■ **WORK INSTRUCTION**
Your response to the data below should hold nothing except the lines from the one containing "systemctl status adsb-boot-test" down to the one containing "release_id ignored if submitted within 1 hour", reproduced exactly and without pictures.

■ **DATASET RECORDS**
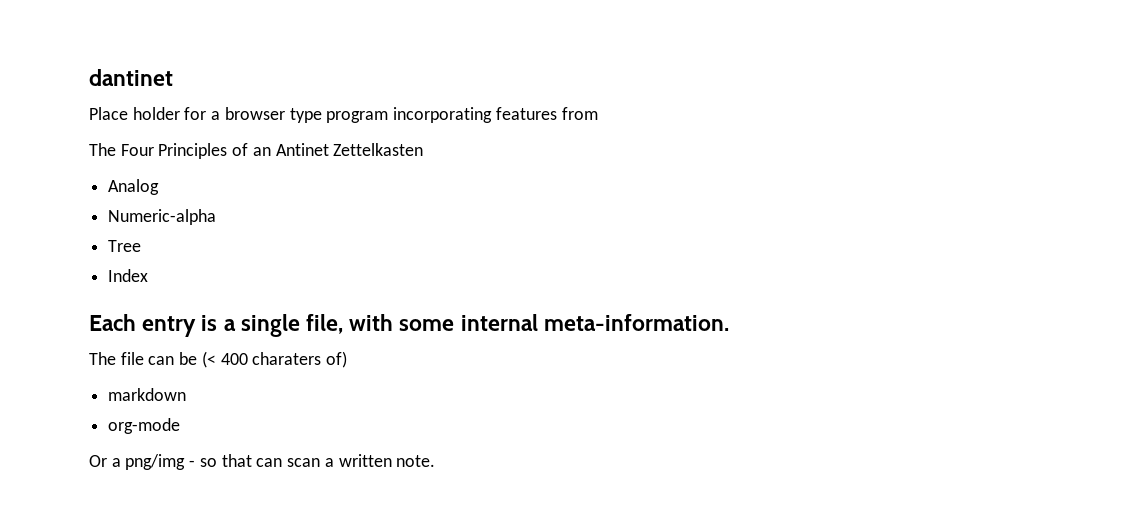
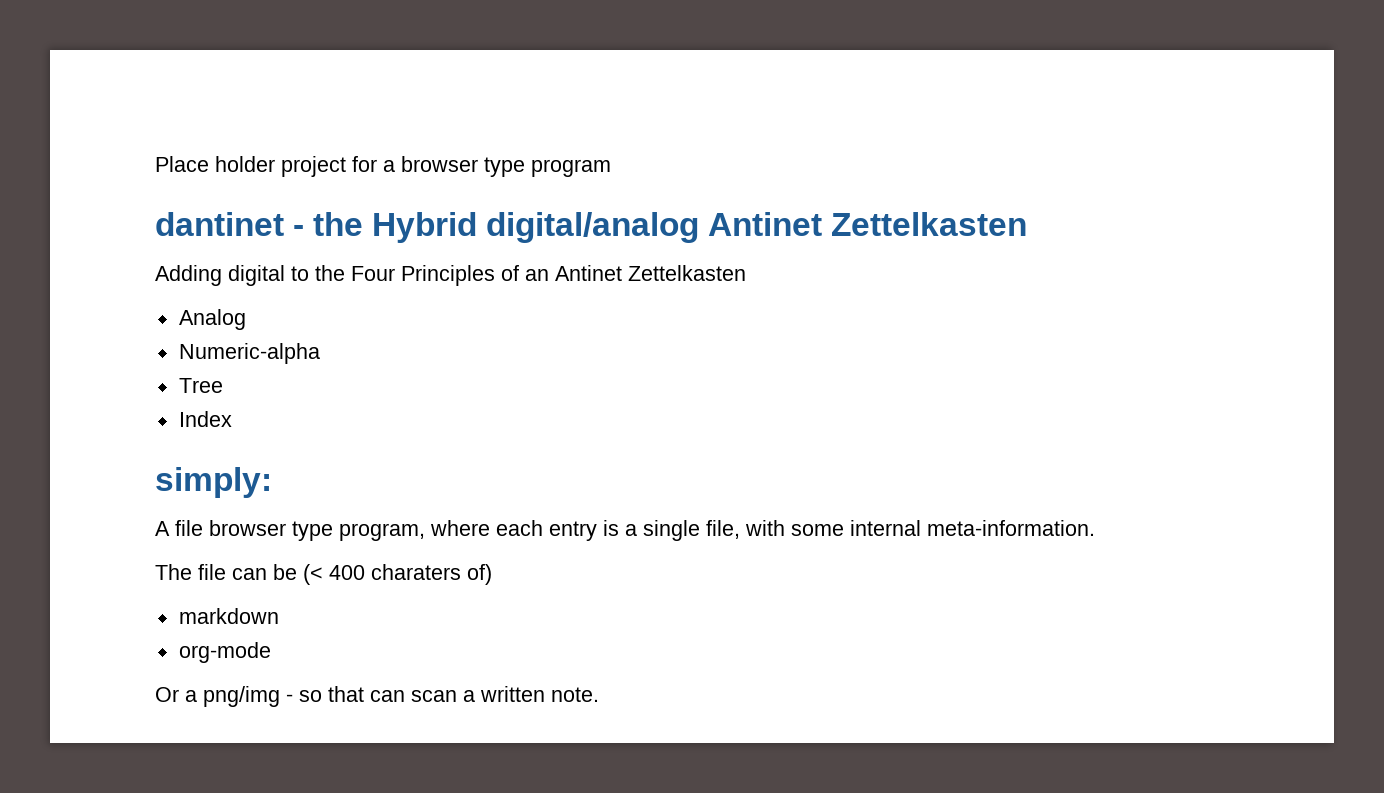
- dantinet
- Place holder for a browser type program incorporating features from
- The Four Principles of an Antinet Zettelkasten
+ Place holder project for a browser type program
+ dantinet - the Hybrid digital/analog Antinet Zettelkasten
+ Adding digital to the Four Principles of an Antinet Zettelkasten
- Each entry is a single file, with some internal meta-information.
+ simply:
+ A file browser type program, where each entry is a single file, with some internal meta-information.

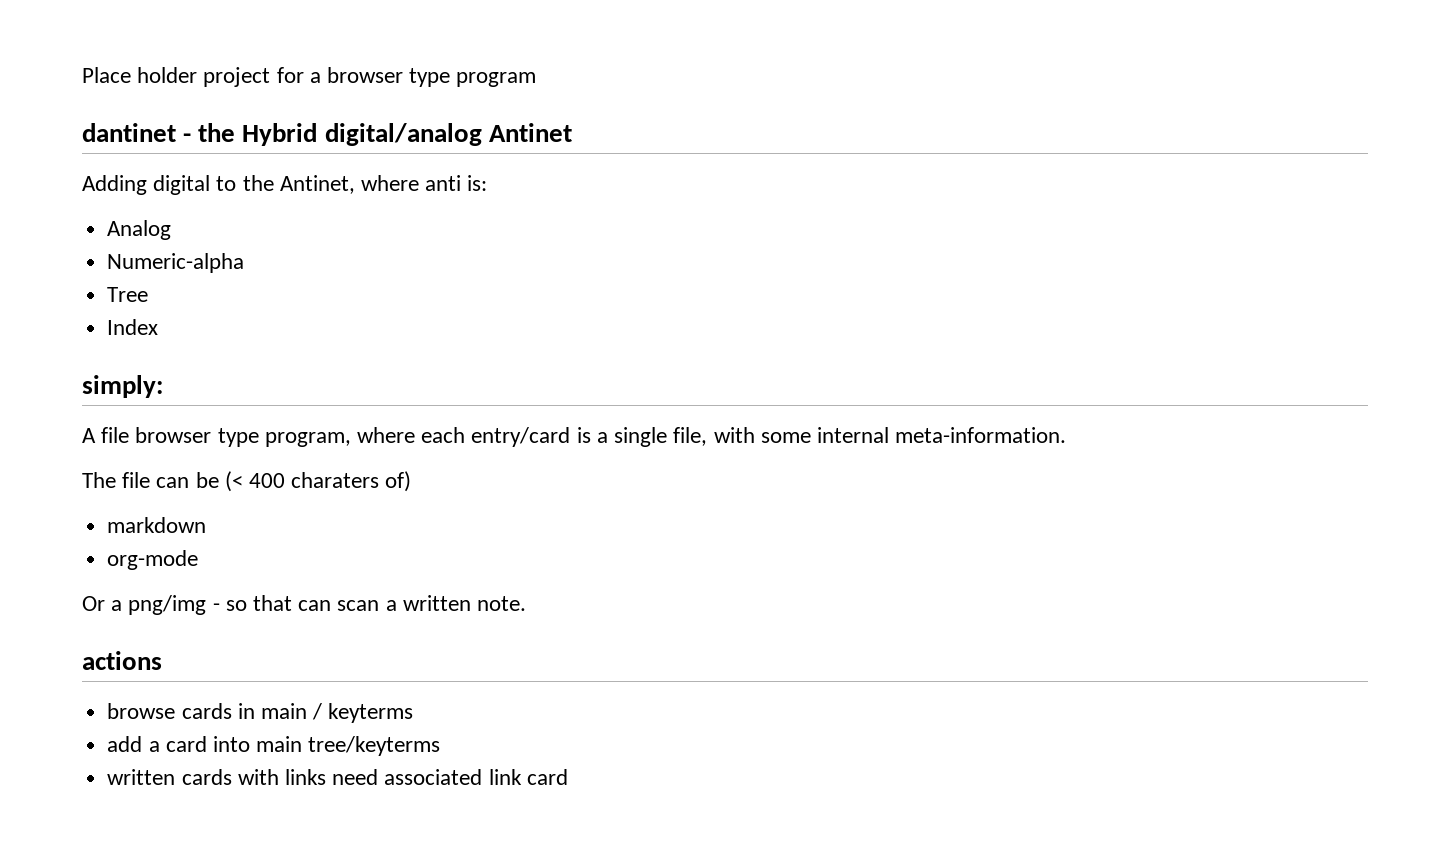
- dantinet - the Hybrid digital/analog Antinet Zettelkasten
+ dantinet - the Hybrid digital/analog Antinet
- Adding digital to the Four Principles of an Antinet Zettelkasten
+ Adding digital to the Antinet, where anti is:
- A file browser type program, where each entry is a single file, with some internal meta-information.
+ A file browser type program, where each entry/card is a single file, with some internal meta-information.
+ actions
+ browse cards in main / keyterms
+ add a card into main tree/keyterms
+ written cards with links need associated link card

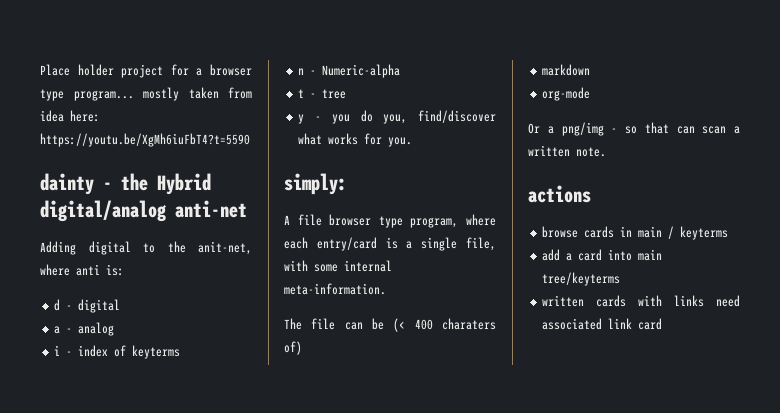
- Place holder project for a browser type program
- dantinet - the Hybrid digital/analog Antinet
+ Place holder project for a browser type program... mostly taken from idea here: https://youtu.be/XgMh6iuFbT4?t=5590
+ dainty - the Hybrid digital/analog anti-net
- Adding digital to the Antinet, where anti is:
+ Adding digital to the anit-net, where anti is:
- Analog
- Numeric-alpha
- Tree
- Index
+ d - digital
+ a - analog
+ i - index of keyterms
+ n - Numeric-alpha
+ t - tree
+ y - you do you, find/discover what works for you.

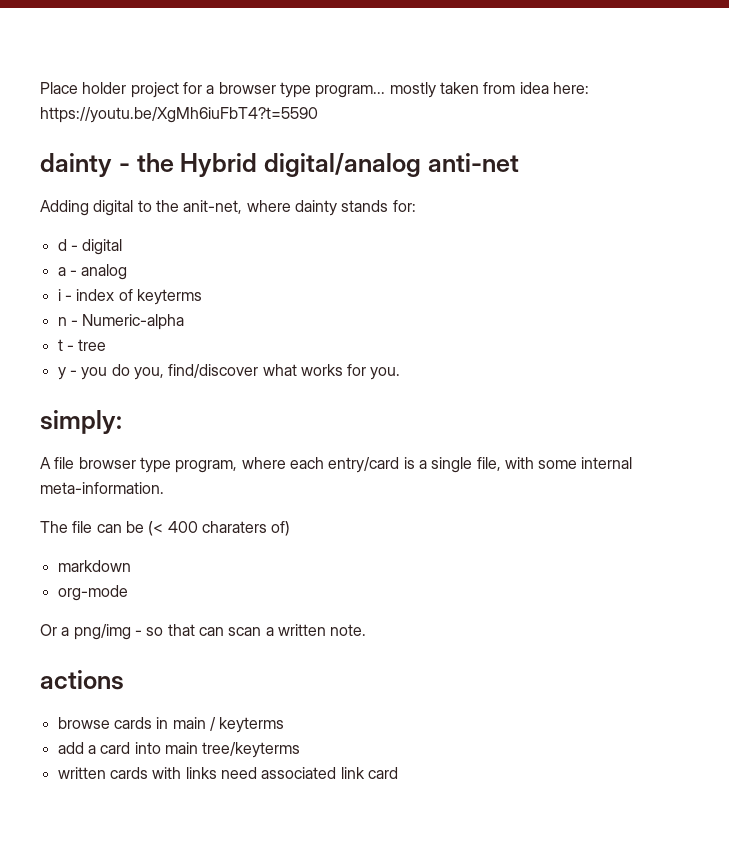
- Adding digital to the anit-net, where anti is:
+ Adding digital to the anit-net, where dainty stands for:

==

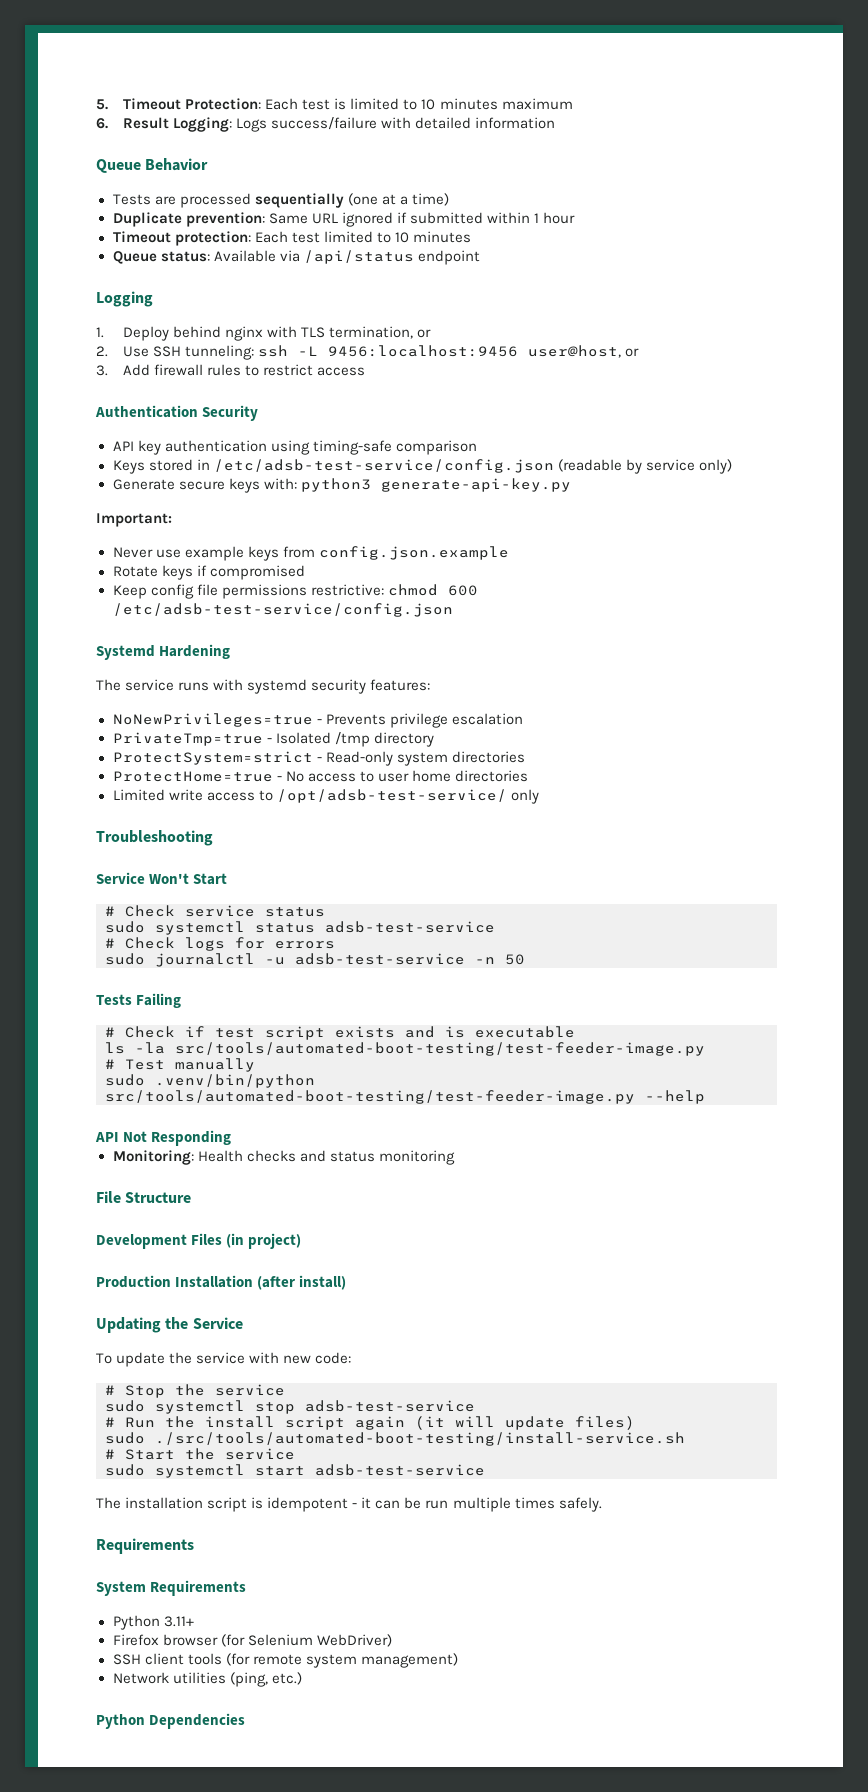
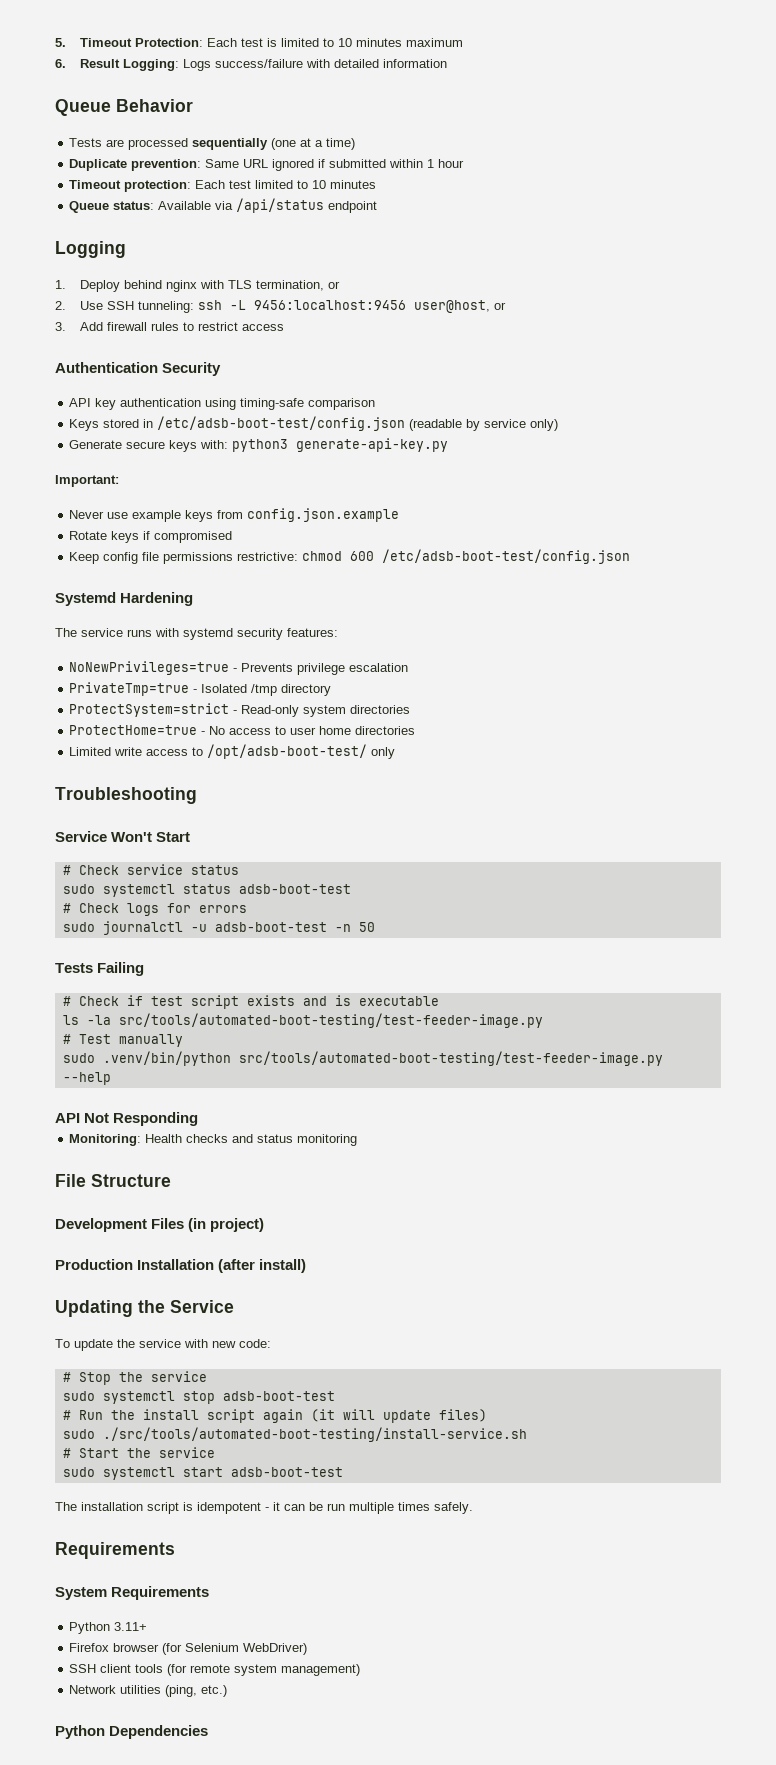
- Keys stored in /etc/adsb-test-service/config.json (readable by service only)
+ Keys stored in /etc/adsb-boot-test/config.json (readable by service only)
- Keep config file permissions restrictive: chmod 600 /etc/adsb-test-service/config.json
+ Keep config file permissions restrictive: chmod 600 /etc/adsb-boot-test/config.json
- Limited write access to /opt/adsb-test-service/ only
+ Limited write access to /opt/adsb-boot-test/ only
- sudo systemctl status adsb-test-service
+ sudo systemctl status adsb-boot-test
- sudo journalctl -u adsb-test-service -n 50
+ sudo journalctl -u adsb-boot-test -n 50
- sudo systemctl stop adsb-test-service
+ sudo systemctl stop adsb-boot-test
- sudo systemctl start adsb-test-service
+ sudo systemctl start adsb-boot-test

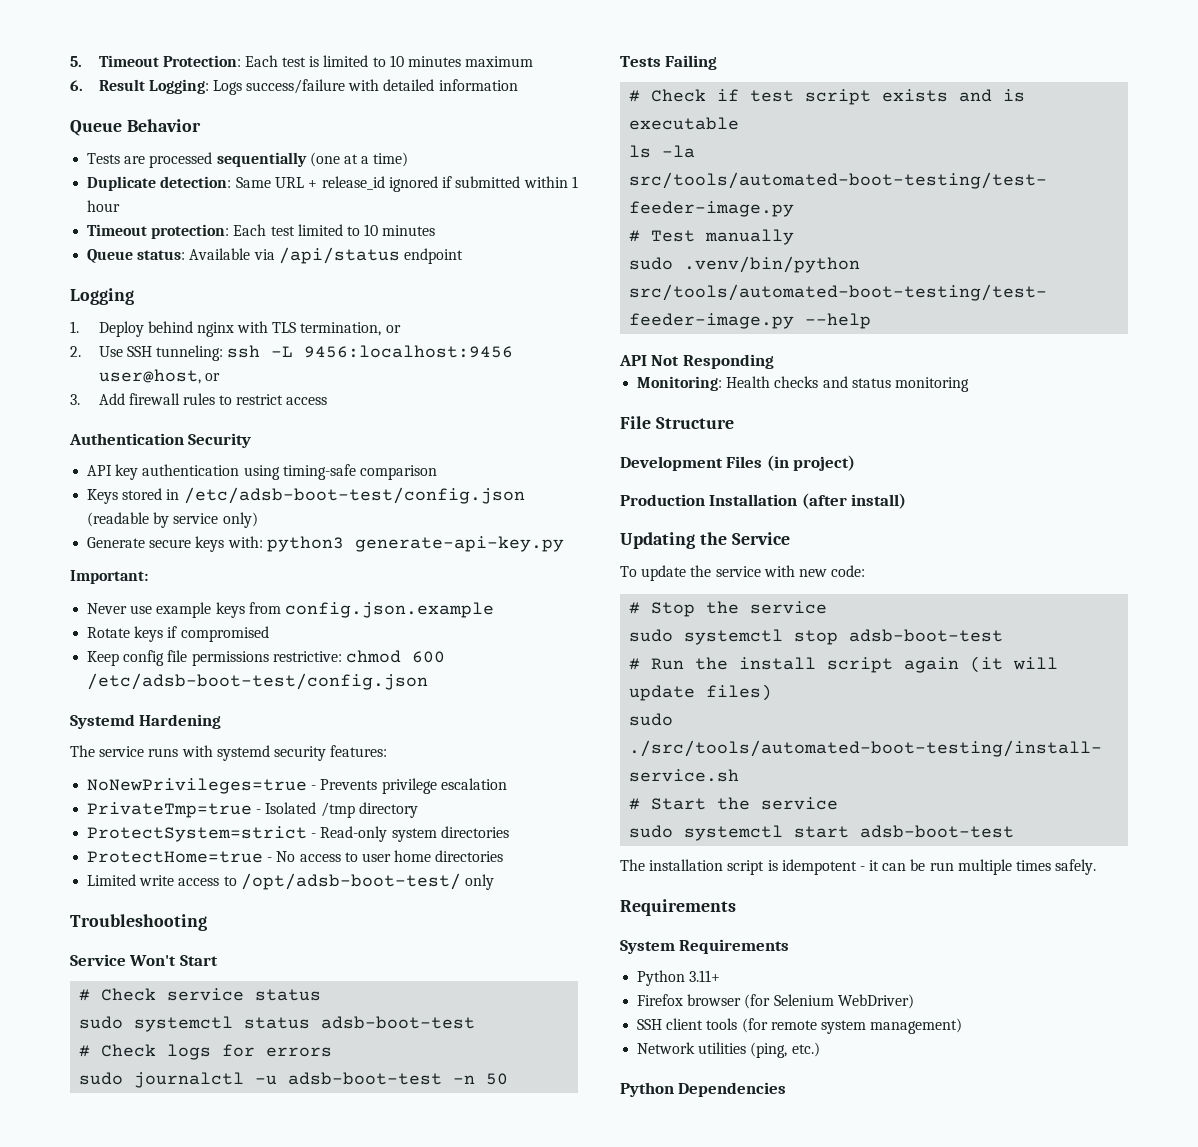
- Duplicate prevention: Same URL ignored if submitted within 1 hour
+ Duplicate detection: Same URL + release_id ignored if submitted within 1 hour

■ **RESPONSE TO THIS EXERCISE**
+ sudo systemctl status adsb-boot-test
- sudo journalctl -u adsb-test-service -n 50
+ sudo journalctl -u adsb-boot-test -n 50
- sudo systemctl stop adsb-test-service
+ sudo systemctl stop adsb-boot-test
- sudo systemctl start adsb-test-service
+ sudo systemctl start adsb-boot-test

- Duplicate prevention: Same URL ignored if submitted within 1 hour
+ Duplicate detection: Same URL + release_id ignored if submitted within 1 hour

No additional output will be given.